The two sonatas of Beethoven’s op. 102 are among his more enigmatic works, particularly the first (Sonata No. 4) and also possessed of considerable profundity (the Fifth, especially, I would say). Salmond and Hambro take the Fourth Sonata very seriously and play the first movement with great concentration and a consistently steady tempo and drive. I find this the most individualistic interpretation of the three and one of the most persuasive performances of the work I know.
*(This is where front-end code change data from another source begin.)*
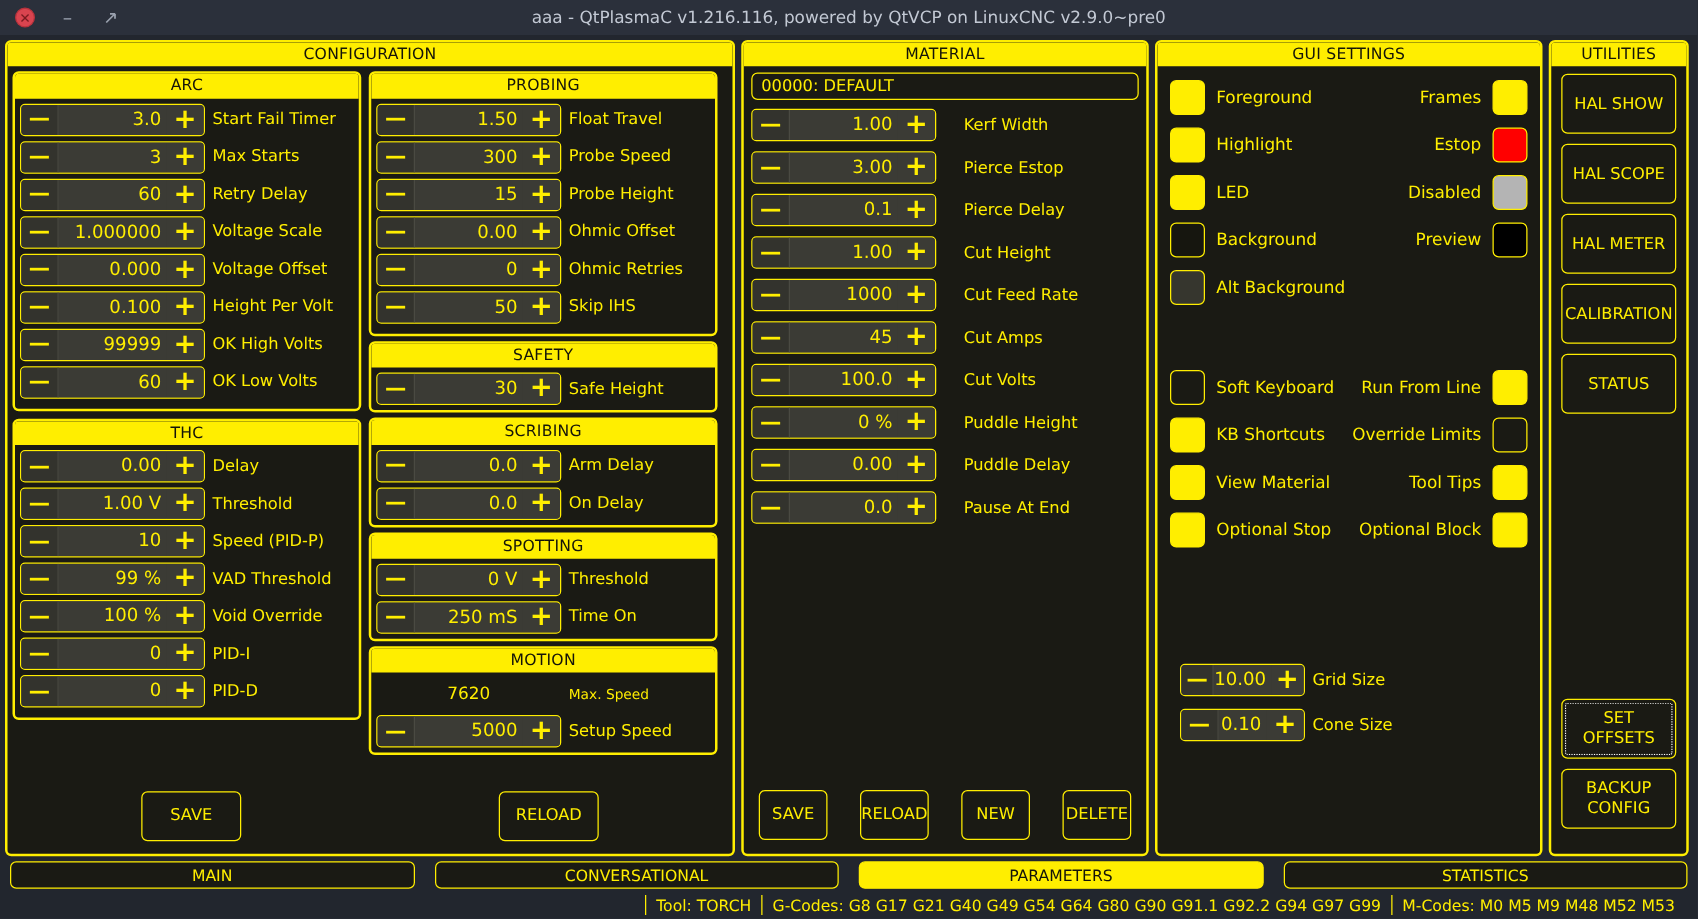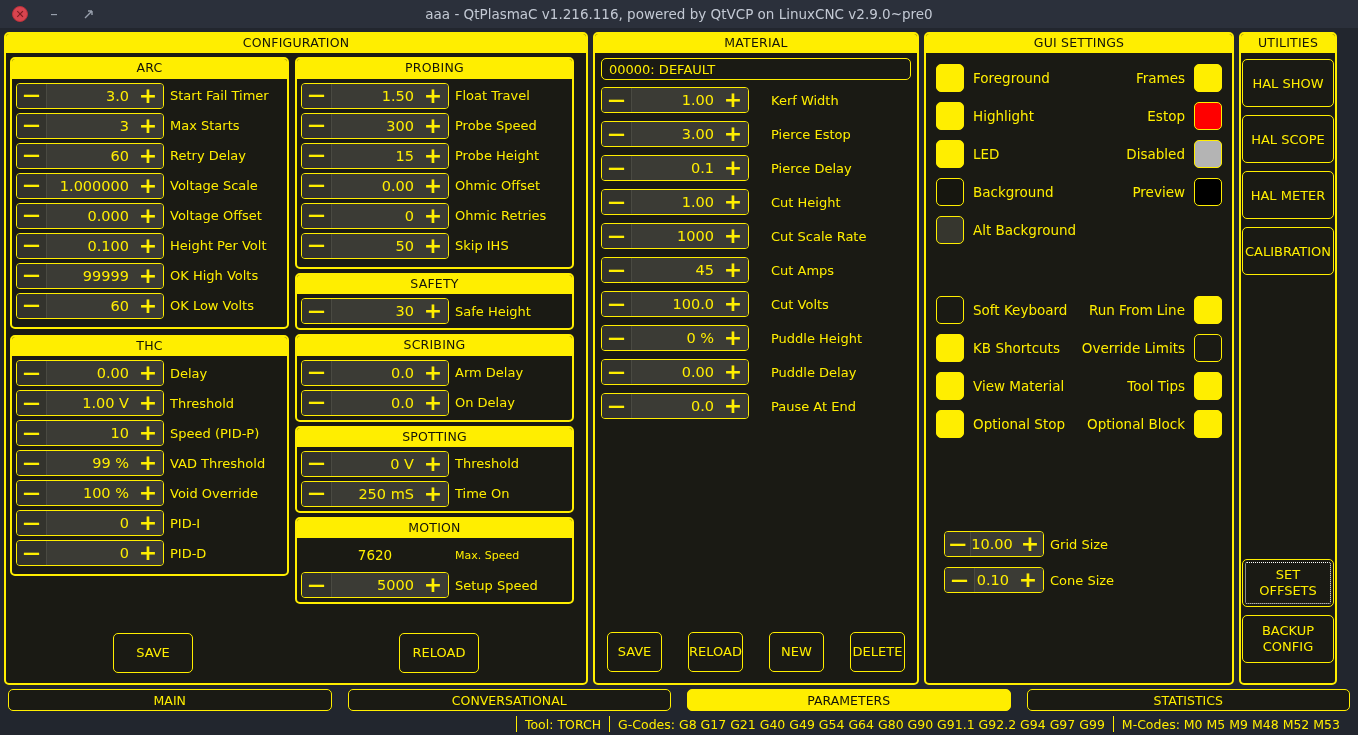"UTILITIES" .col-util { width: 98px -> 112px }
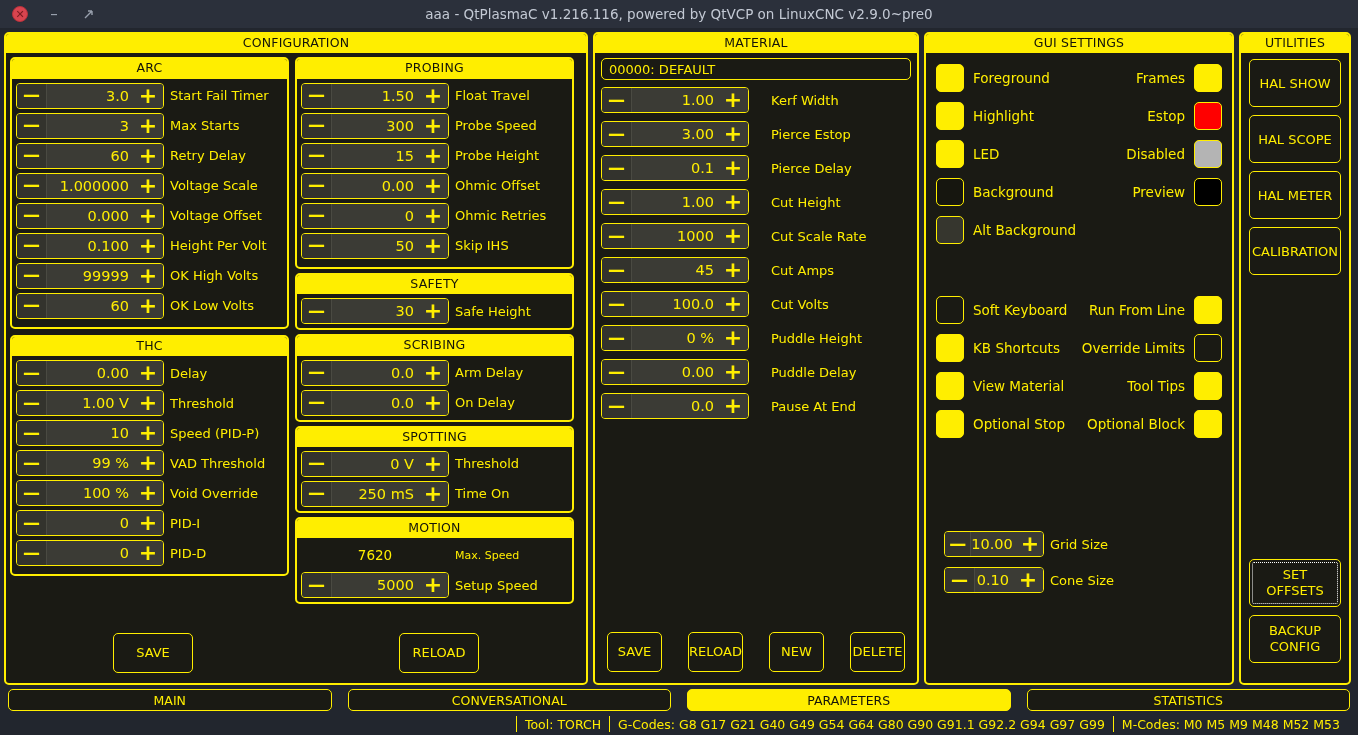"Cut Scale Rate" div.spin-label { text: Scale -> Feed }
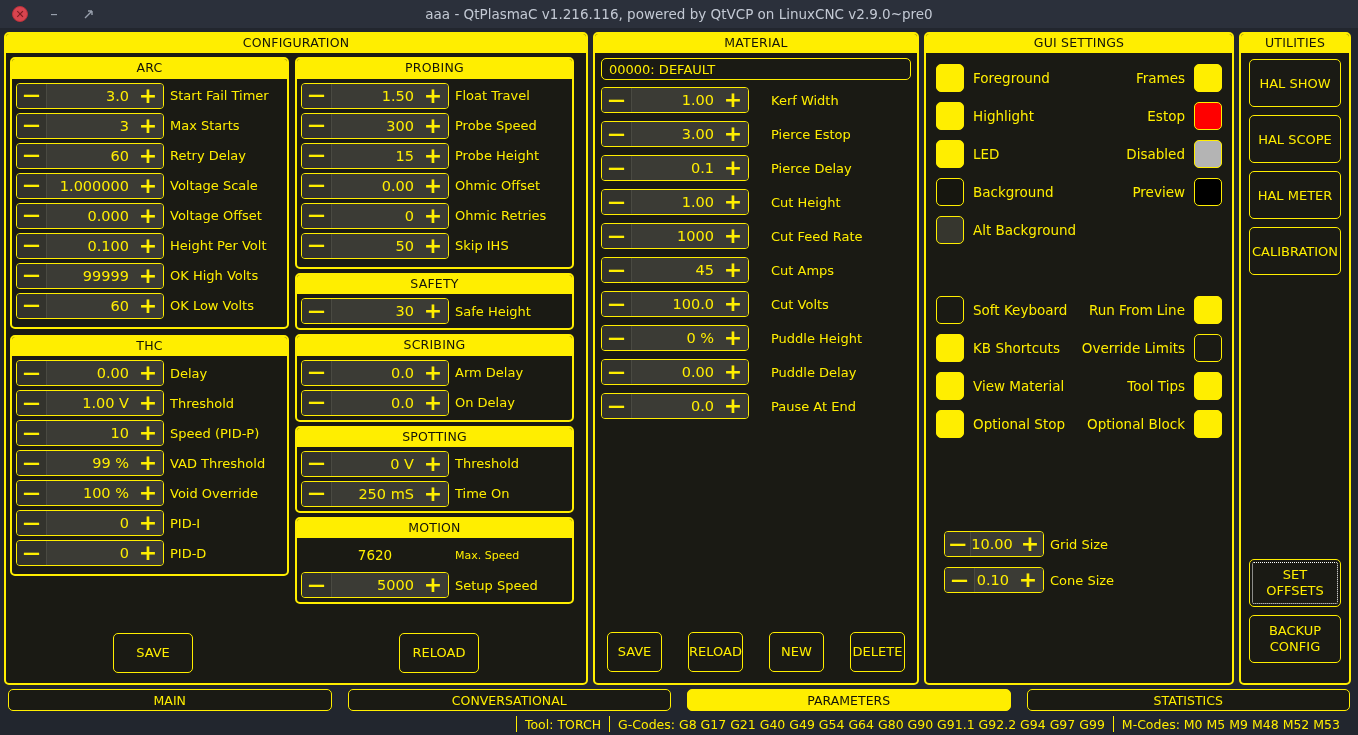"STATUS" div.btn { html: none -> <div>STATUS</div> }
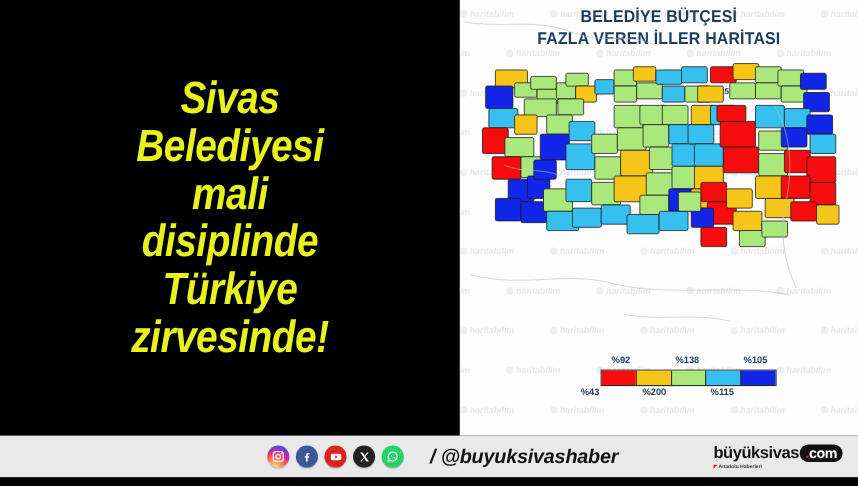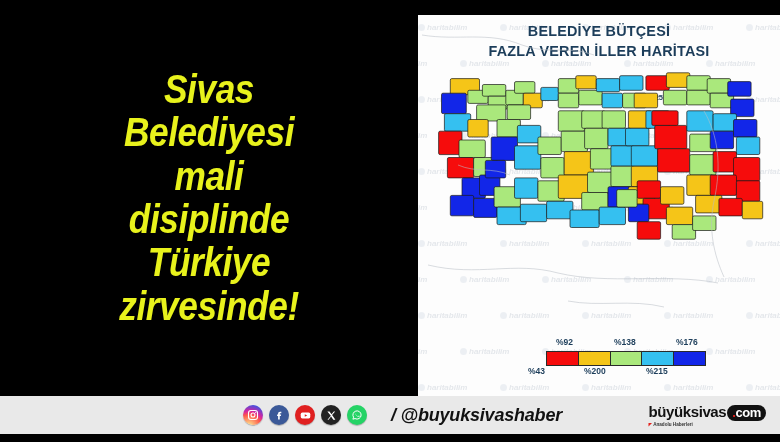"haritabilim" #map-panel { top: 15px -> 0 }
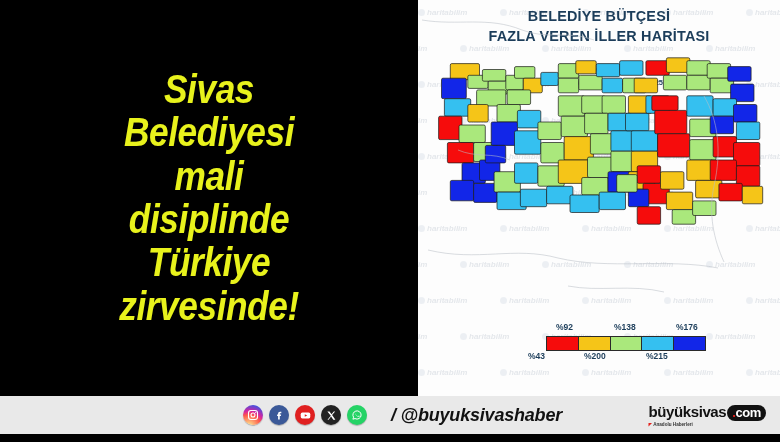"%176" div.lg-lab { text: %176 -> %105 }
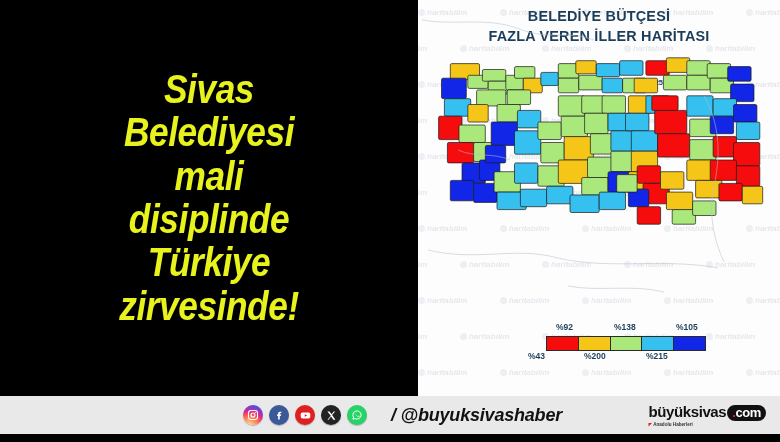"%215" div.lg-lab { text: %215 -> %115 }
Without making comparisons (odious or otherwise!) Hambro’s opening flourish in the last sonata put me more in mind of Schnabel’s address and command than any I have recently heard. He and Salmond are extremely clear and firm in their articulation of the main lines of this first movement. The depth of lyric feeling in the Adagio is also notable. As I listen, I continually remind myself that Salmond, although not old, has a full career behind him, whereas Hambro is still in the first third of his own long life.
Throughout these recordings, one is totally unaware of them as recording studio products. They sound as performances, and never more so than in the Fifth Sonata. Again, Salmond’s plangent lower string tone is well captured, and in this first movement the piano sound is at its best. One is eager to hear the other two sonatas. I suspect, as much as I love the earlier recording of op. 69 (one of my favorites), the performance with Hambro will be a quite different matter—remembering, too, that over two decades had passed.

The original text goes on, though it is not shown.